Normally your computer will be able to determine a safe MTU using Path MTU Discovery (PMTUD) but this relies on your ISP actually sending back ICMP Too Big packets. Unfortunately Bell has decided (in their infinite wisdom) that this is not a good thing (probably under the guise of “security”) so they leave you high and dry because your TCP connections may end up as “black hole connections”; this happens when the TCP handshake works but trying to send any data just gets dropped silently on their side.
The solution for this is called MSS clamping. You use your firewall to override the Maximum Segment Size (MSS) option on all TCP connections so they do not have issues with packets being too large. To figure out the MSS you want, you take the standard 1500 MTU and subtract the PPPoE header, the IP header, and the TCP header (20 bytes3): 1500 – 8 – 20 – 20 = 1452.

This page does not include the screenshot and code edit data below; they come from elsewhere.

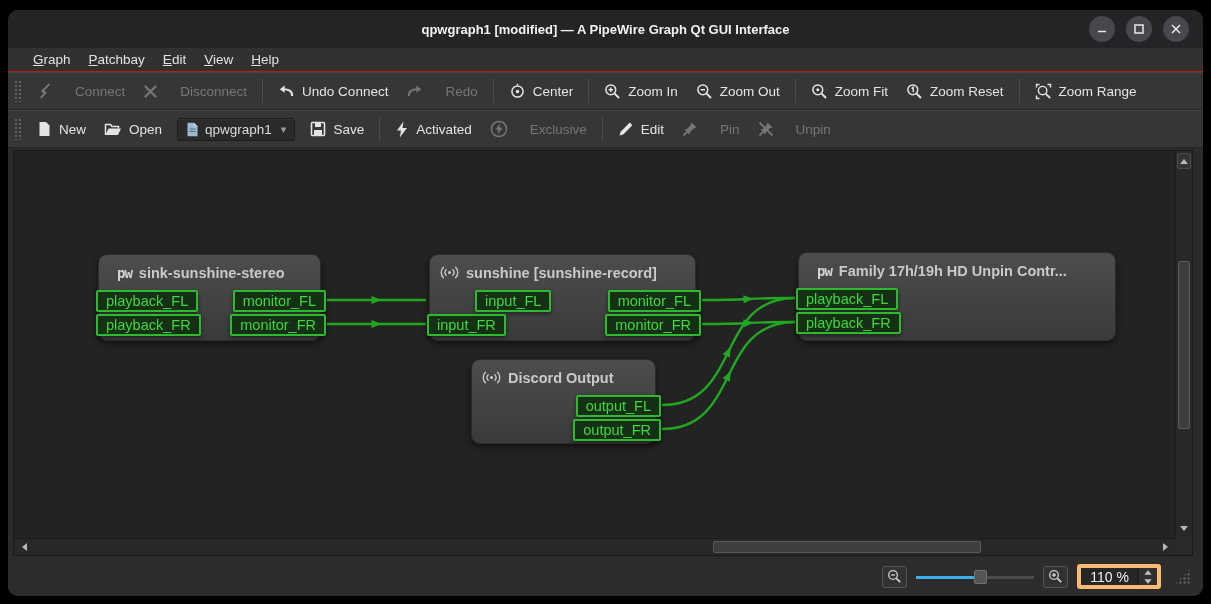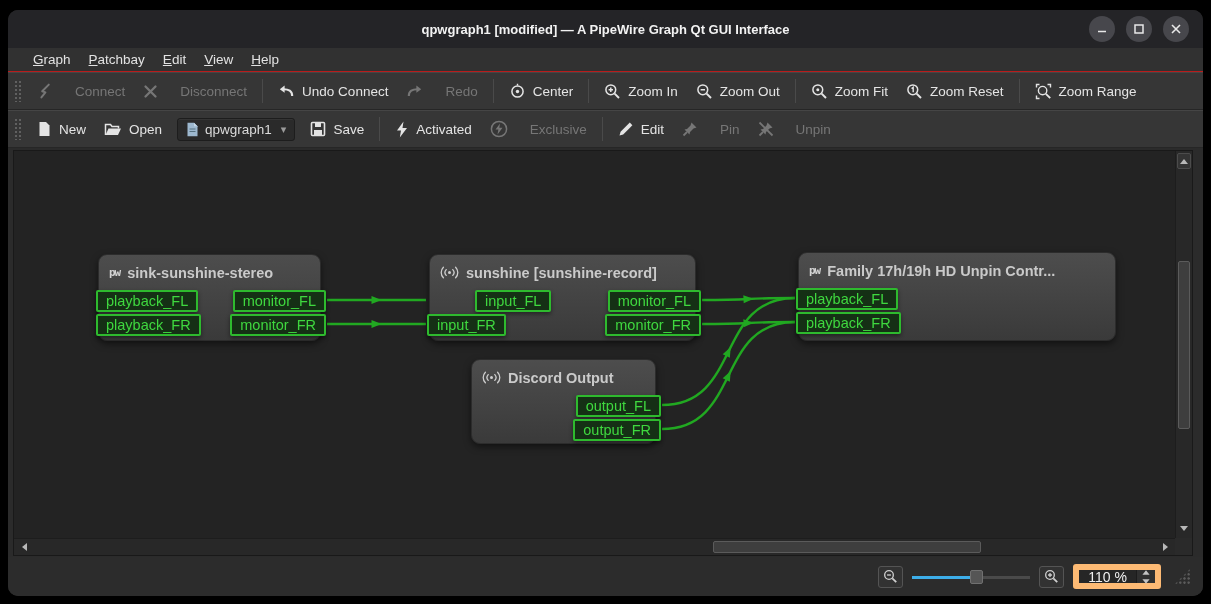--- a/index.html
+++ b/index.html
@@ -51,8 +51,8 @@
         box-shadow:0 3px 7px rgba(0,0,0,0.5);}
   .node-header{display:flex;align-items:center;gap:7px;padding:7px 10px 0 10px;height:28px;}
   .node-title{color:#cacaca;font-weight:bold;font-size:14.5px;white-space:nowrap;overflow:hidden;}
-  .pw-ico{color:#d4d4d4;font-weight:bold;font-size:11px;letter-spacing:-1px;
-          font-family:"DejaVu Sans Mono",monospace;}
+  .pw-ico{color:#d4d4d4;font-weight:bold;font-size:14px;letter-spacing:-1px;
+          font-family:"DejaVu Sans Mono",monospace;margin-left:8px;}
   .port{position:absolute;height:22px;border:2px solid #2eba2e;border-radius:2px;
         background:#153015;color:#3fd83f;font-size:14.5px;line-height:18px;padding:0 8px;
         white-space:nowrap;box-shadow:0 2px 4px rgba(0,0,0,0.45);}

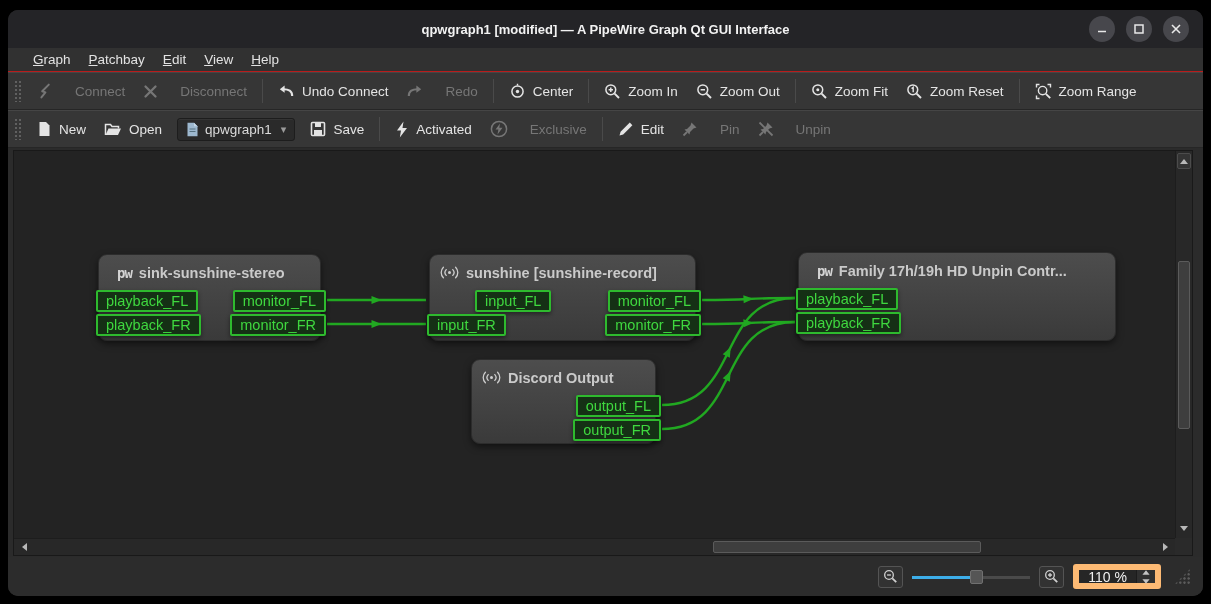--- a/index.html
+++ b/index.html
@@ -84,7 +84,7 @@
   .slider-fill{position:absolute;left:0;top:9px;height:3px;background:#3daee9;}
   .slider-handle{position:absolute;top:3px;width:13px;height:14px;background:#555;
                  border:1px solid #707070;border-radius:2px;}
-  .spinbox{display:flex;align-items:center;height:25px;background:#262626;border:6px solid #fdba74;
+  .spinbox{display:flex;align-items:flex-end;height:25px;background:#262626;border:4px solid #fdba74;
            border-radius:3px;padding-left:9px;color:#f0f0f0;font-size:14px;}
   .spin-arrows{display:flex;flex-direction:column;gap:4px;margin-left:9px;padding:0 5px;
                border-left:1px solid #1c1c1c;height:100%;justify-content:center;background:#303030;}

If you have an EdgeRouter, you’ll want the following configuration options to set the MTU for your PPPoE connection and MSS clamping, where
eth0 is the interface you are using and
vif 35 is for VLAN 35.
set firewall options mss-clamp interface-type pppoe set firewall options mss-clamp mss 1452 set interfaces ethernet eth0 vif 35 pppoe 0 mtu 1492
Blindly following values I found posted online worked but I wasn’t satisfied. After some experimenting and reading Wikipedia, I now am confident in 1492 as the MTU and 1452 for the TCP MSS, and I understand why they work.
- Ethernet frame headers start at 18 bytes long, grow to 22 bytes with VLAN tagging, and 26 bytes with Q-in-Q VLAN tagging.
- IP packet header start at 20 bytes long and can be up to 60 bytes if there are options specified; however, it is rarely used.
- Like IP, TCP packet headers start at 20 bytes long and can be up to 60 bytes if there are options.